Late last year, global money movement company TerraPay announced the launch of stablecoin-native flows in partnership with a regulated infrastructure provider.
TerraPay’s first implementation of stablecoins started in 2024 in what it describes as a ‘stablecoin sandwich’ – converting fiat or government-issued currency to stablecoins for the cross-border leg before converting back to local currency – to benchmark settlement times and FX pricing against traditional rails.
This partnership enables TerraPay’s clients to fund directly in stablecoins and payout partners to receive them where supported, in regions where stablecoins are allowed by regulators. The shift is already delivering treasury benefits and helped reduce prefunding requirements.
Sanjeev Gupta, Head of Treasury at TerraPay explains that enabling clients to fund and pay out partners in stablecoins delivers speed, cost efficiency and flexibility. This has reduced transit time, thereby releasing pressure on working capital.
Faster settlement also lowers prefunding requirements, minimises credit risk and provides partners with greater flexibility in regions where stablecoins are permitted.
Stablecoins have transformed TerraPay’s treasury operations by optimising working capital and reducing cost of funds. Faster settlement cycles mean less capital is locked in transit, freeing liquidity for other uses and reducing reliance on external financing. This efficiency gain lowers overall financing costs and enhances FX management through instant access to local currency liquidity via stablecoin partners.

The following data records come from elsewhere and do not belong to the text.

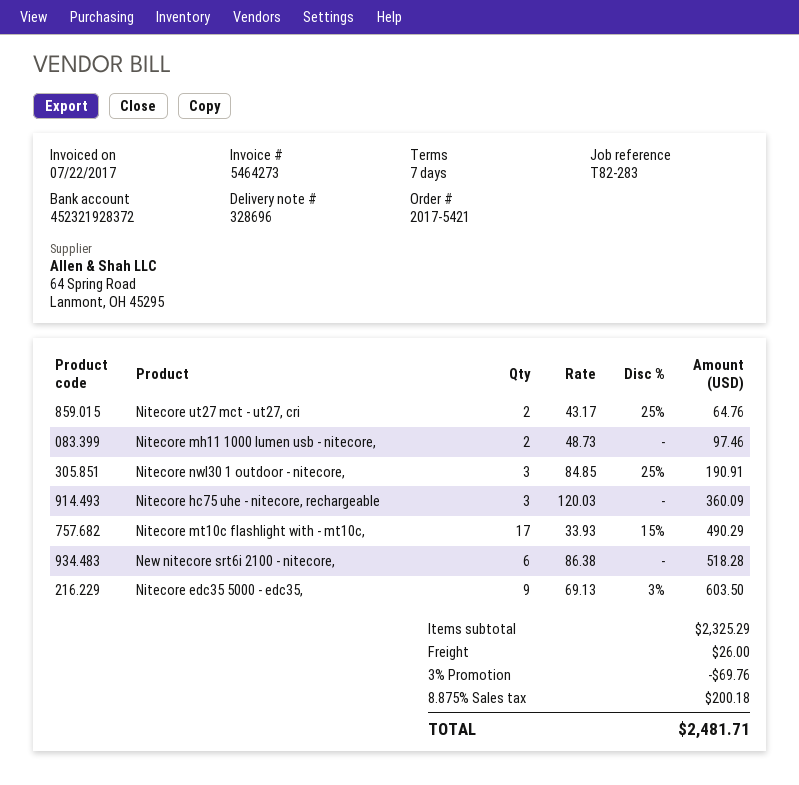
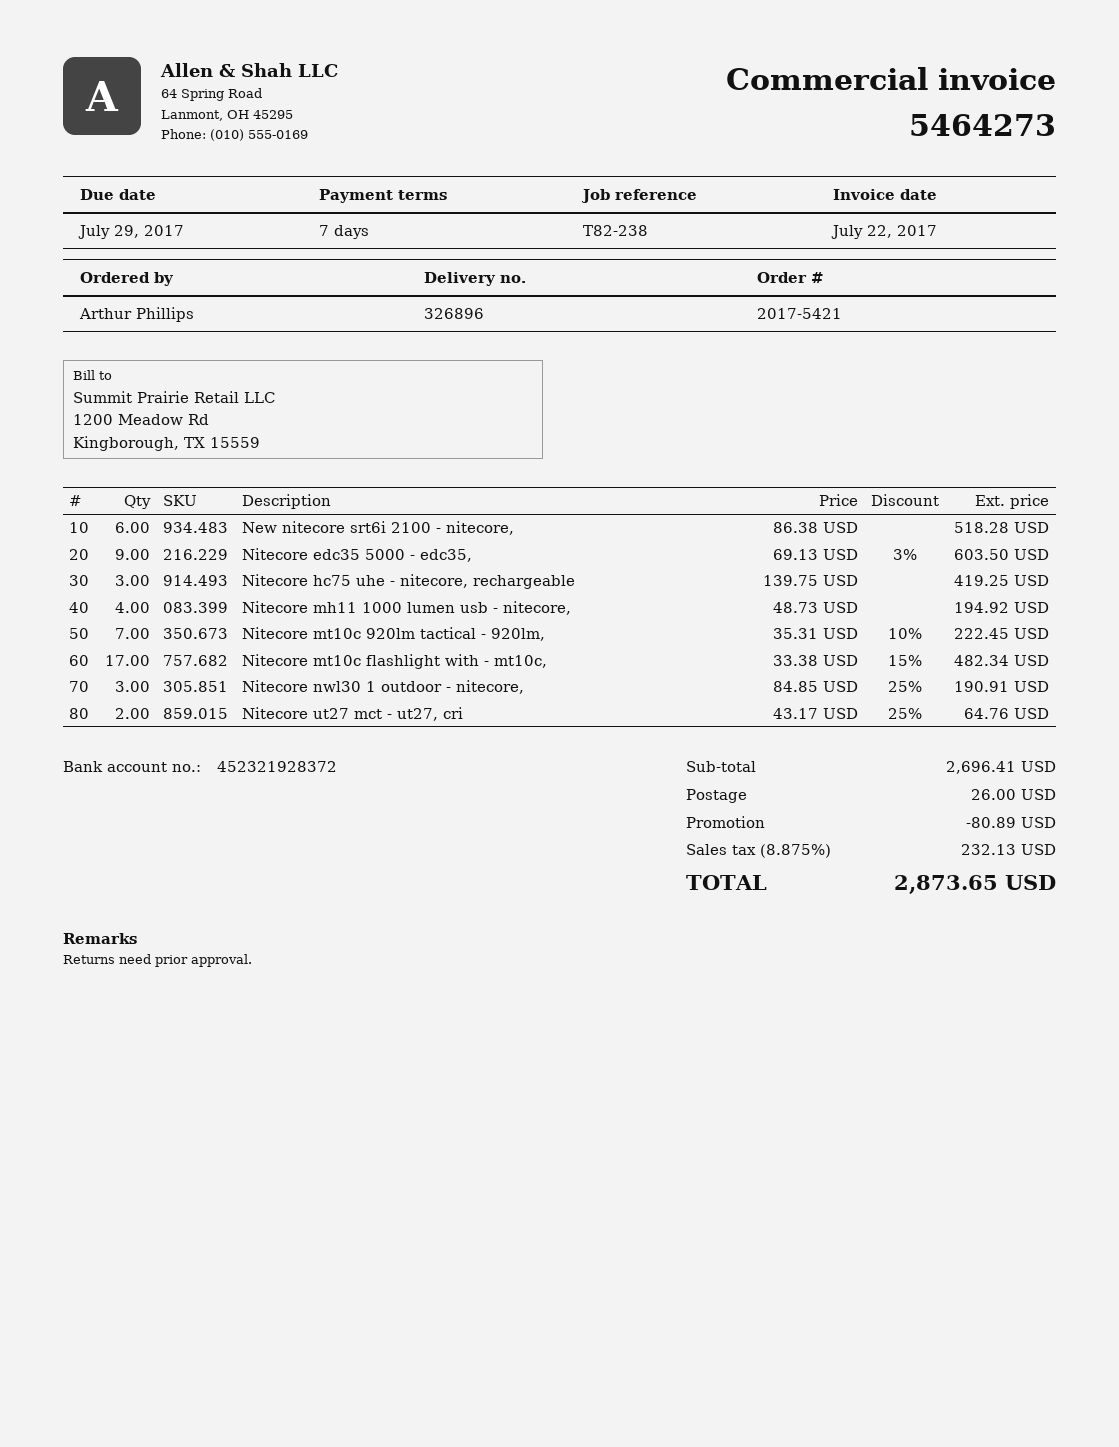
delivery note number: 328696 -> 326896
reference: T82-283 -> T82-238
Nitecore mh11 1000 lumen usb - nitecore,: 2 x 48.73 = 97.46 -> 4 x 48.73 = 194.92
Nitecore hc75 uhe - nitecore, rechargeable: 3 x 120.03 = 360.09 -> 3 x 139.75 = 419.25
Nitecore mt10c flashlight with - mt10c,: 17 x 33.93 - 15% = 490.29 -> 17 x 33.38 - 15% = 482.34
Nitecore mt10c 920lm tactical - 920lm,: none -> 7 x 35.31 - 10% = 222.45
subtotal: 2325.29 -> 2696.41
discount: 69.76 -> 80.89
tax: 8.875% = 200.18 -> 8.875% = 232.13
total: 2481.71 -> 2873.65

“Additionally, the ability to fund and settle in stablecoins reduces operational complexity and prefunding pressure across multiple corridors, making treasury more agile and responsive,” says Gupta, who adds that the process of integrating stablecoin flows into the business was a strategic, phased effort spanning approximately 12 months.
“We partnered with regulated infrastructure providers to ensure compliance and security, avoiding the need to build in-house blockchain infrastructure,” he explains. “The process included setting up custody arrangements, liquidity management and wallet infrastructure, as well as aligning with regulatory requirements across multiple jurisdictions.”
While the technical integration was streamlined through plug-and-play solutions, significant work went into governance, risk controls and operational readiness to scale adoption globally.
For payout partners, the advantage is not just speed but also reduced volatility and prefunding pressure. Even if adoption starts small, every new corridor or partner amplifies the efficiency gains across TerraPay’s global network.
According to Ambar Sur, Founder & CEO of TerraPay, stablecoin-native flows are a natural next step that support the company’s efforts to bring more speed, efficiency and flexibility to its global payments network. Partnering with a regulated infrastructure layer ensures this is done securely and compliantly.
The move to stablecoin-native operations can be seen as something of a turning point for the industry as it shows that stablecoins are not just experimental rails anymore – they are becoming core treasury infrastructure for global payment service providers.